* Problem details *
Find each line below that includes "setup", then copy it.

* Given entries *
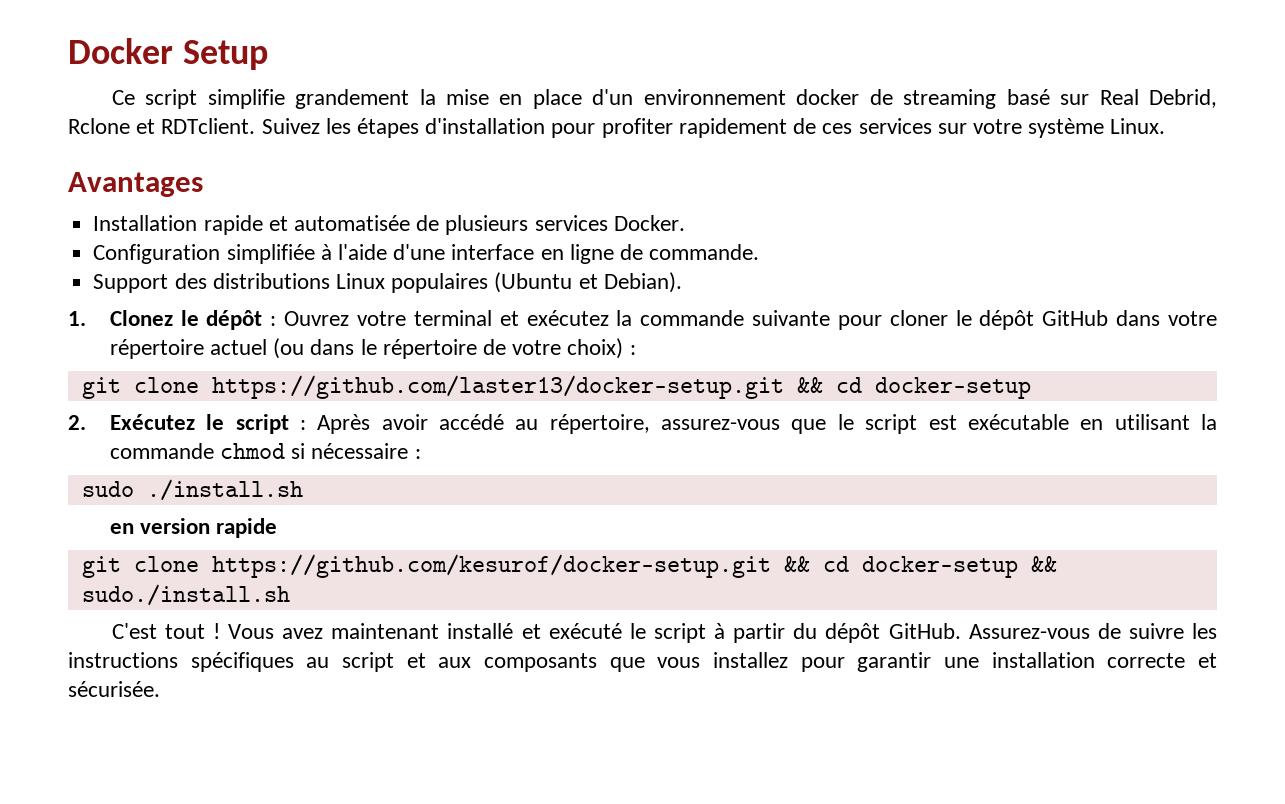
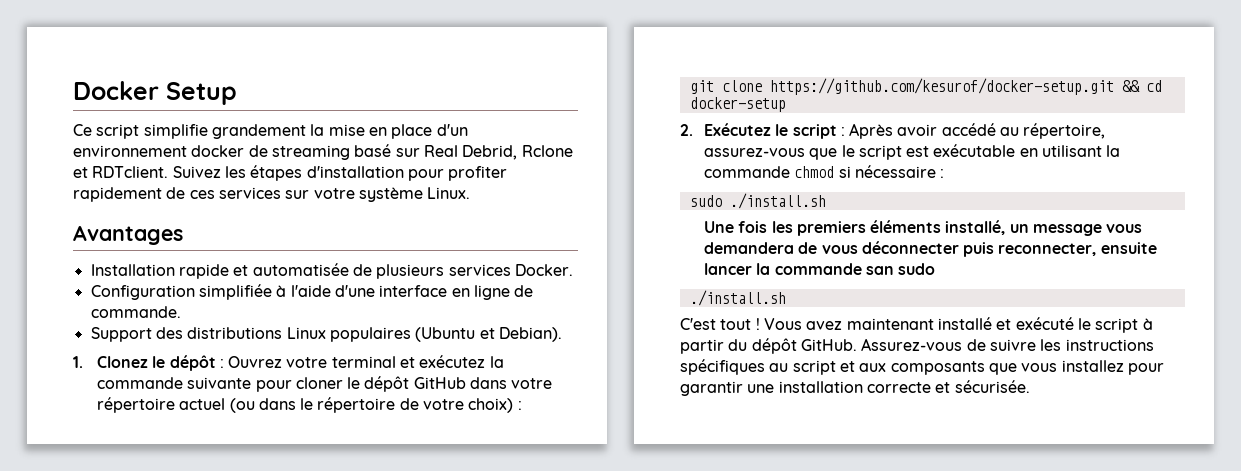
- git clone https://github.com/laster13/docker-setup.git && cd docker-setup
+ git clone https://github.com/kesurof/docker-setup.git && cd docker-setup
- en version rapide
- git clone https://github.com/kesurof/docker-setup.git && cd docker-setup && sudo./install.sh
+ Une fois les premiers éléments installé, un message vous demandera de vous déconnecter puis reconnecter, ensuite lancer la commande san sudo
+ ./install.sh

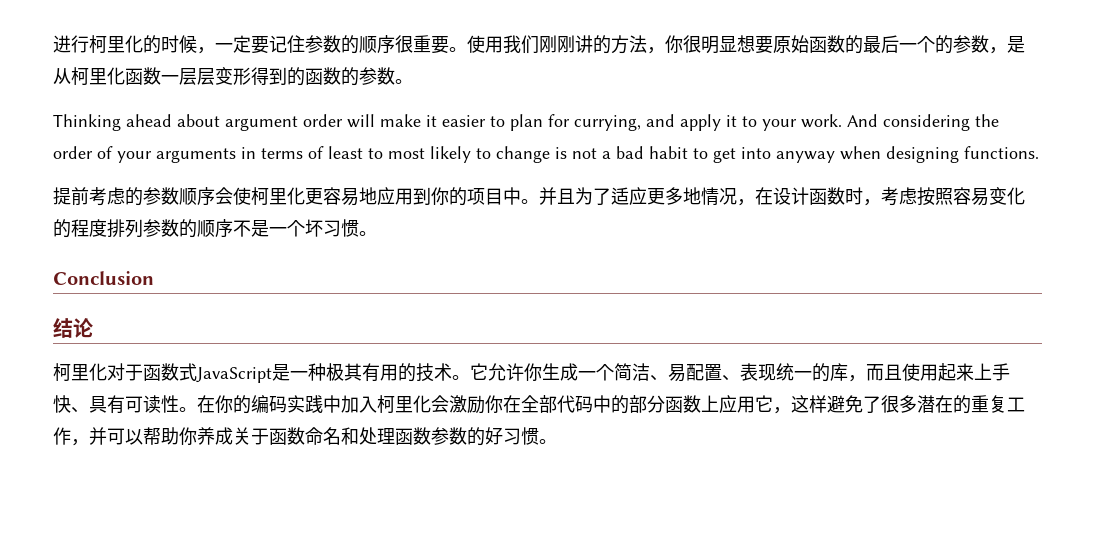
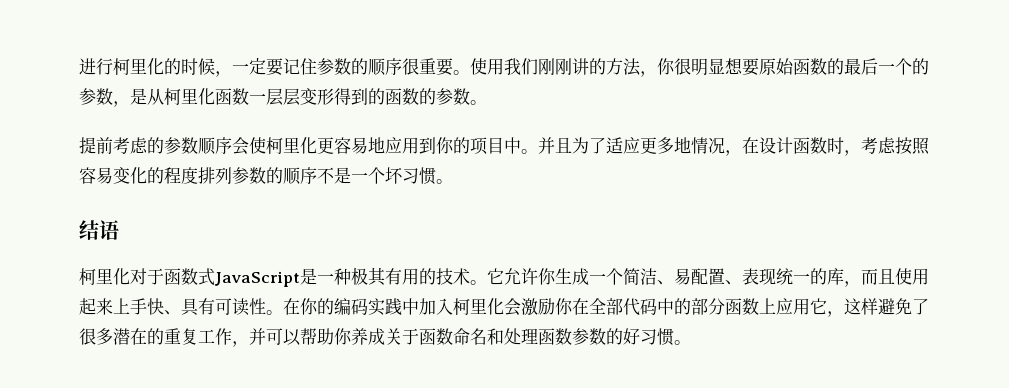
- Thinking ahead about argument order will make it easier to plan for currying, and apply it to your work. And considering the order of your arguments in terms of least to most likely to change is not a bad habit to get into anyway when designing functions.
- Conclusion
- 结论
+ 结语

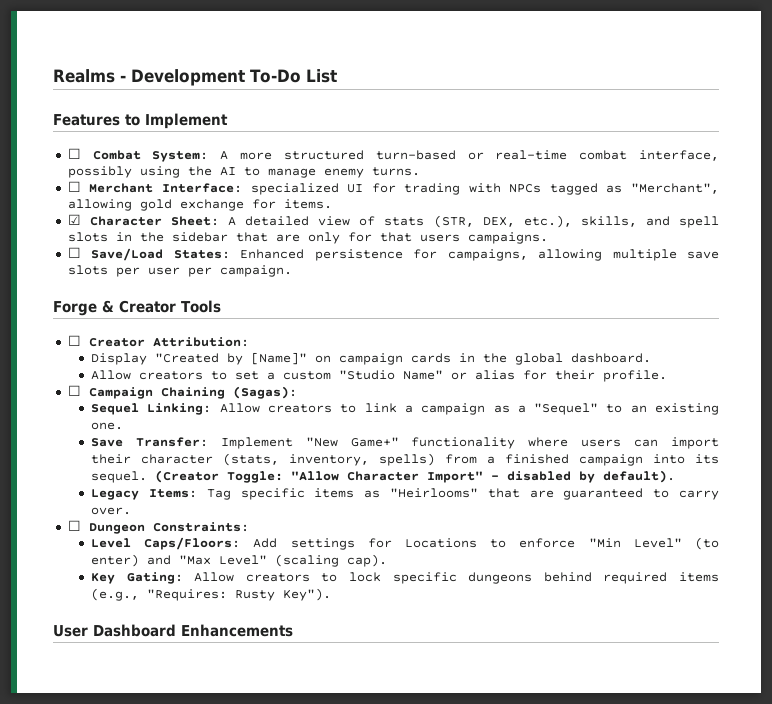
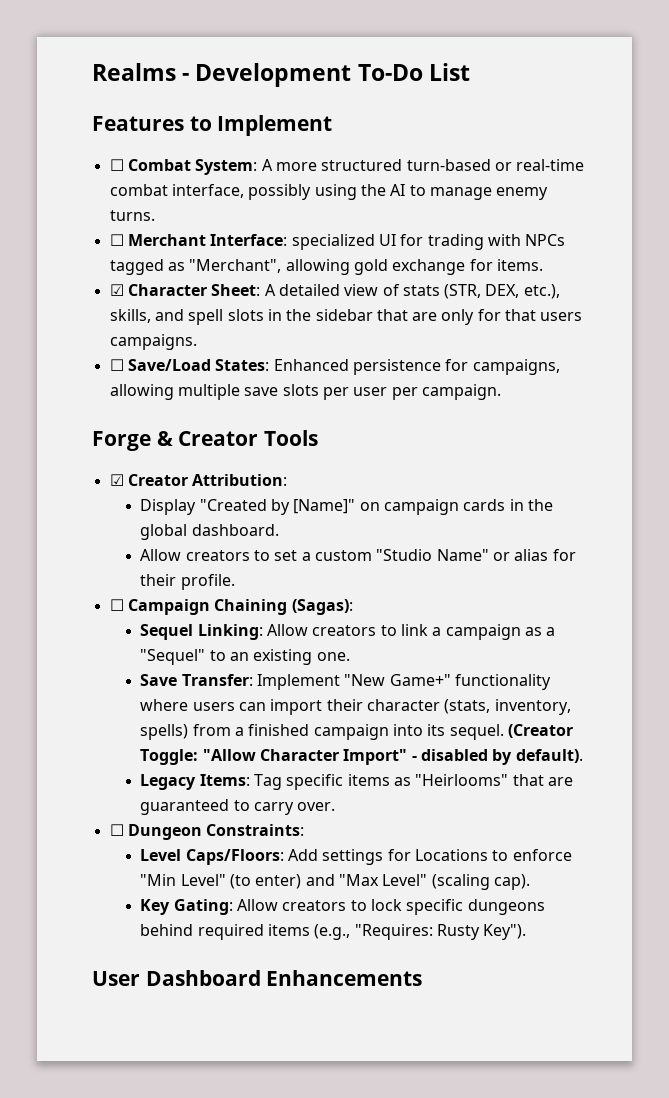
- ☐ Creator Attribution:
+ ☑ Creator Attribution:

* Output of the task *
- git clone https://github.com/laster13/docker-setup.git && cd docker-setup
+ git clone https://github.com/kesurof/docker-setup.git && cd docker-setup
- git clone https://github.com/kesurof/docker-setup.git && cd docker-setup && sudo./install.sh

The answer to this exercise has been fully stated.